The Insurance Council of Australia (ICA), launched its own test case in August, and Campbell Fuller said on behalf of ICA that the matters brought before the courts in Australia are “chalk and cheese.” Nevertheless, the action was brought because many insurance policies in Australia had a policy clause relating to “quarantinable disease” which ICA believes is outdated and might mean that insurance companies would be obliged to pay claims for losses arising from the COVID-19 pandemic.
The NSW Court of Appeal will hear the case in early October.
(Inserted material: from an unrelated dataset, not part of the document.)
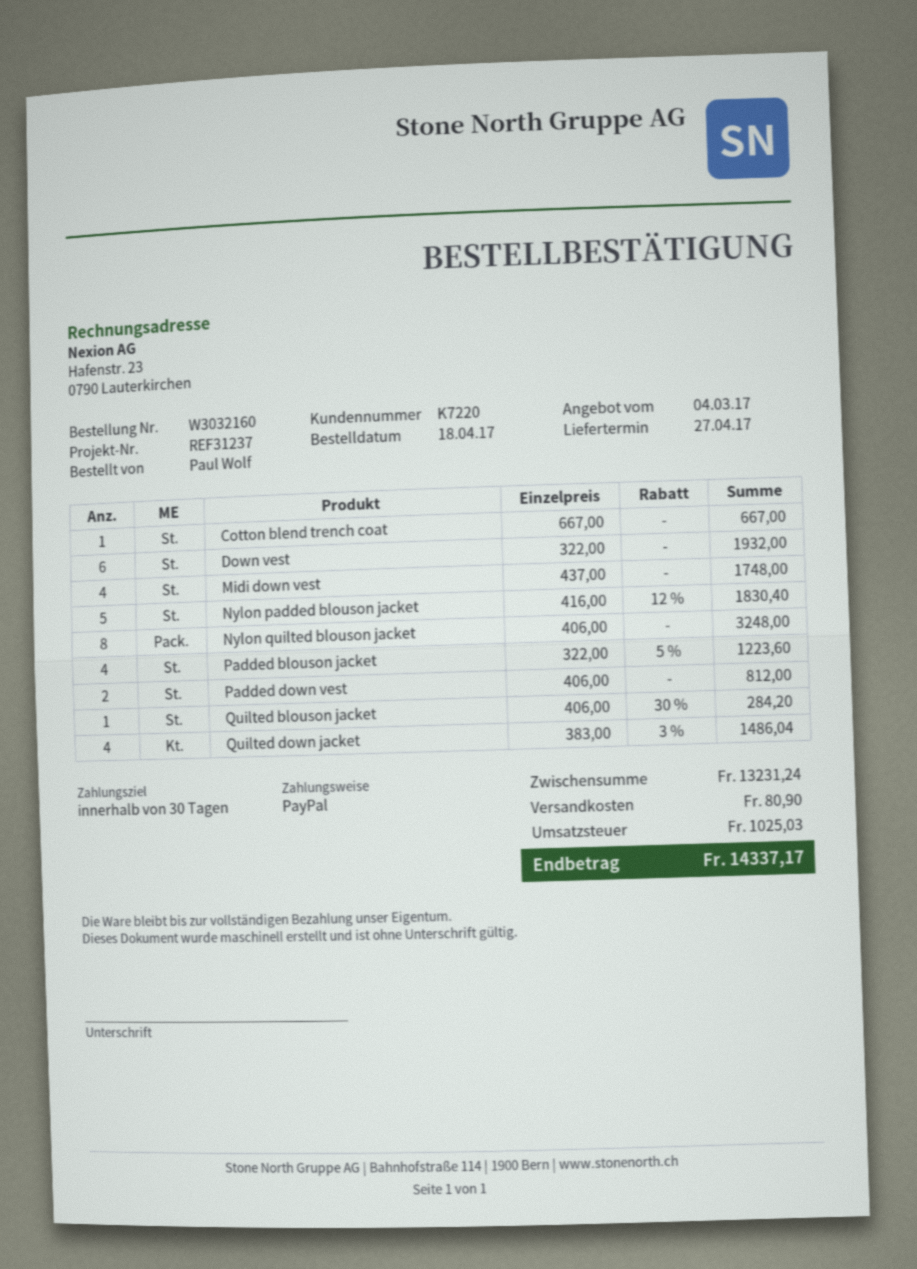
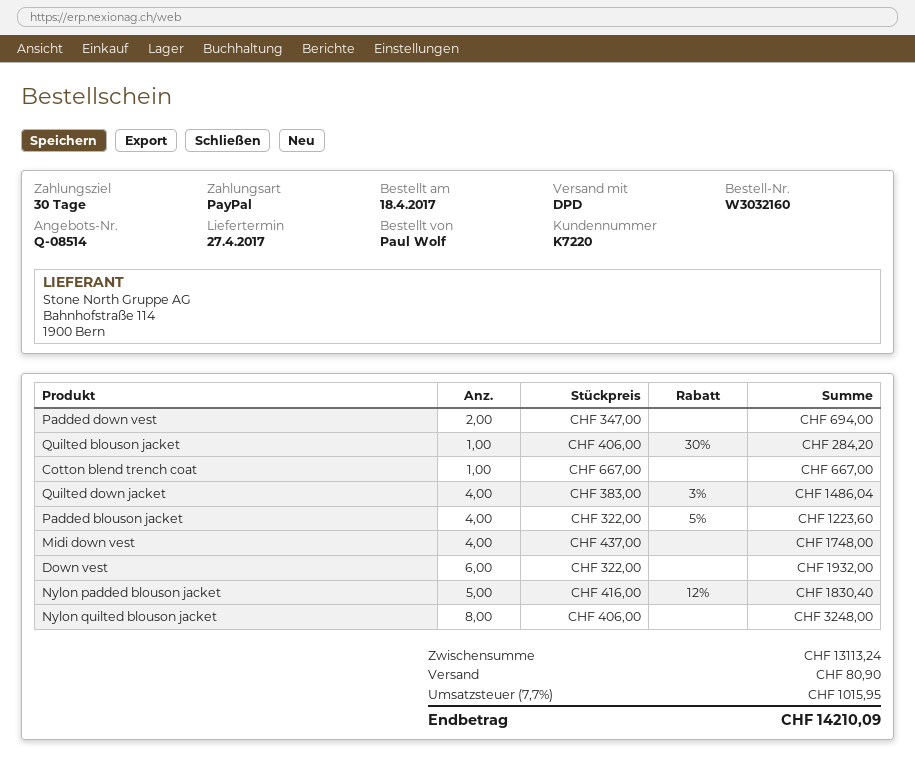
Padded down vest: 2 x 406.00 = 812.00 -> 2 x 347.00 = 694.00
subtotal: 13231.24 -> 13113.24
tax: 1025.03 -> 1015.95
total: 14337.17 -> 14210.09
The ICA, although in the process of reviewing the complex decision handed down in the UK, believes the Australian courts will rule in the insurance industry’s favour.
Christopher Woolard, the FCA’s interim chief executive in the UK, said the ruling was a “significant step” for policyholders and that “We brought the test case in order to resolve the lack of clarity and certainty that existed for many policyholders making business interruption claims and the wider market”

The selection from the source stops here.